International piracy took on a more unsettling reputation when yachtsman, explorer and America’s Cup and Whitbread Race winner Sir Peter Blake was killed resisting armed robbers on his 112-foot yacht in Brazil in late December 2001. Questions remain about the actions of Blake and his crew; however, Nichols offers a comprehensive retelling of the tragedy from eyewitnesses, including the men charged with the crime, and intones his perspective of international cruising and the questions captains should consider in carrying arms aboard, according to the award judges.

The resulting article evolves as a careful news account, memorial to Blake’s sailing life plus an instructional guide to those considering cruising to less developed destinations, the judges reported.

Comments by judges for the award described the article’s craft. “An intriguing and well-written story of mystery, mayhem and murder – but not just any murder: It is the painstakingly researched and compellingly presented story of the night that Sir Peter Blake, the most accomplished ocean-racing skipper of his generation, refused to be robbed by a pack of punk pirates who tried to board his yacht in a backwater Brazilian port where he had anchored. Blake’s decision to fight back, and ultimately to die with a rifle in his hands, is a decision the author examines in such a non-judgmental way that we can all think of how we might react – to roll over and be robbed or raped, or to stand up and risk death.”

The judges cited four additional entries as Honorable Mentions: Jenni Griffiths’s, “Without a Trace” (Cruising World, December 2002), “A gripping, extremely sad story beautifully presented;” Rick Gaffney’s, “GT” (Salt Water Sportsman, January 2002), “Excellent descriptive writing of account of an exciting bout with a game fish that just wouldn’t quit;” Susan Canfield’s, “Fire Onboard” (DIY Boat Owner, 2002), “Highly technical, informative and well-written job of demystifying complicated and scary material;” and Dag Pike’s, “Mayday” (MotorBoating, November 2002), “A solid, first-person narrative about how to keep your cool in a crisis.”
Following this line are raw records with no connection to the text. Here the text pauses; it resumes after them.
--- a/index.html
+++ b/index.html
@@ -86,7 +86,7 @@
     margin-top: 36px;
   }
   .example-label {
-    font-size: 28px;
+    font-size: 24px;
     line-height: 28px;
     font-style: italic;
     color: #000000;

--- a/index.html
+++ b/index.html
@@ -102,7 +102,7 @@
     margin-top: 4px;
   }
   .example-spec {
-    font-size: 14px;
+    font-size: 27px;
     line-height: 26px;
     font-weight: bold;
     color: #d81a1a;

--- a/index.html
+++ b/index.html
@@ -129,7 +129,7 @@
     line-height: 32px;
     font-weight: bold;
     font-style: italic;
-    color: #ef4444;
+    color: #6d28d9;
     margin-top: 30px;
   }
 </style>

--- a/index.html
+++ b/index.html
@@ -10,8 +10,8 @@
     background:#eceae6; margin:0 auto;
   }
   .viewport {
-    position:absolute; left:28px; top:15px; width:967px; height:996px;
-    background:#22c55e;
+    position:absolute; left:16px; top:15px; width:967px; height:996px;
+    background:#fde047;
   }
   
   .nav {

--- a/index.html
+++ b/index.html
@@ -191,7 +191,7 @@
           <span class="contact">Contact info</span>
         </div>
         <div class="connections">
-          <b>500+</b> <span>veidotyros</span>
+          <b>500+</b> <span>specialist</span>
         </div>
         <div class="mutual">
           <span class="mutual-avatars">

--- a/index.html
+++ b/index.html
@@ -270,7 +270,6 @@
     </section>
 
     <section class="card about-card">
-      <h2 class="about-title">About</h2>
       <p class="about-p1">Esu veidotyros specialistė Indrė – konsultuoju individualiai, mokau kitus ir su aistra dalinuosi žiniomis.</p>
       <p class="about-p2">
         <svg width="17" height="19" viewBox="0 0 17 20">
Judges for the Genmar Trophy are chosen from outside the boating field and asked to look for the best writing among the entries. They were three faculty members of Northwestern University’s Medill School of Journalism, all with significant experience drawn from careers in newspapers, magazines and broadcasting: Richard J. Roth, associate dean and associate professor; David L. Nelson, associate professor and chairman of the Newspaper Department; and Greg Stephan, adjunct lecturer at Medill.

The Genmar Trophy with its $5,000 award is the largest monetary honorarium given a writer of recreational boating. Nichols’s article took first place in the Consumer/Trade News category earlier this year, one of 36 award winners in the 2002 Boating Writers International annual Writing Contest. The top three entries in each of 12 writing categories were automatically entered for this grand prize.

BWI is a non-profit professional organization consisting of writers, broadcasters, editors, photographers, public relations specialists and others in the communications profession associated with the boating industry. Members include active marine journalists across the U.S., in Canada and around the world, supporting marine manufacturers and service entities, and associates in communication roles.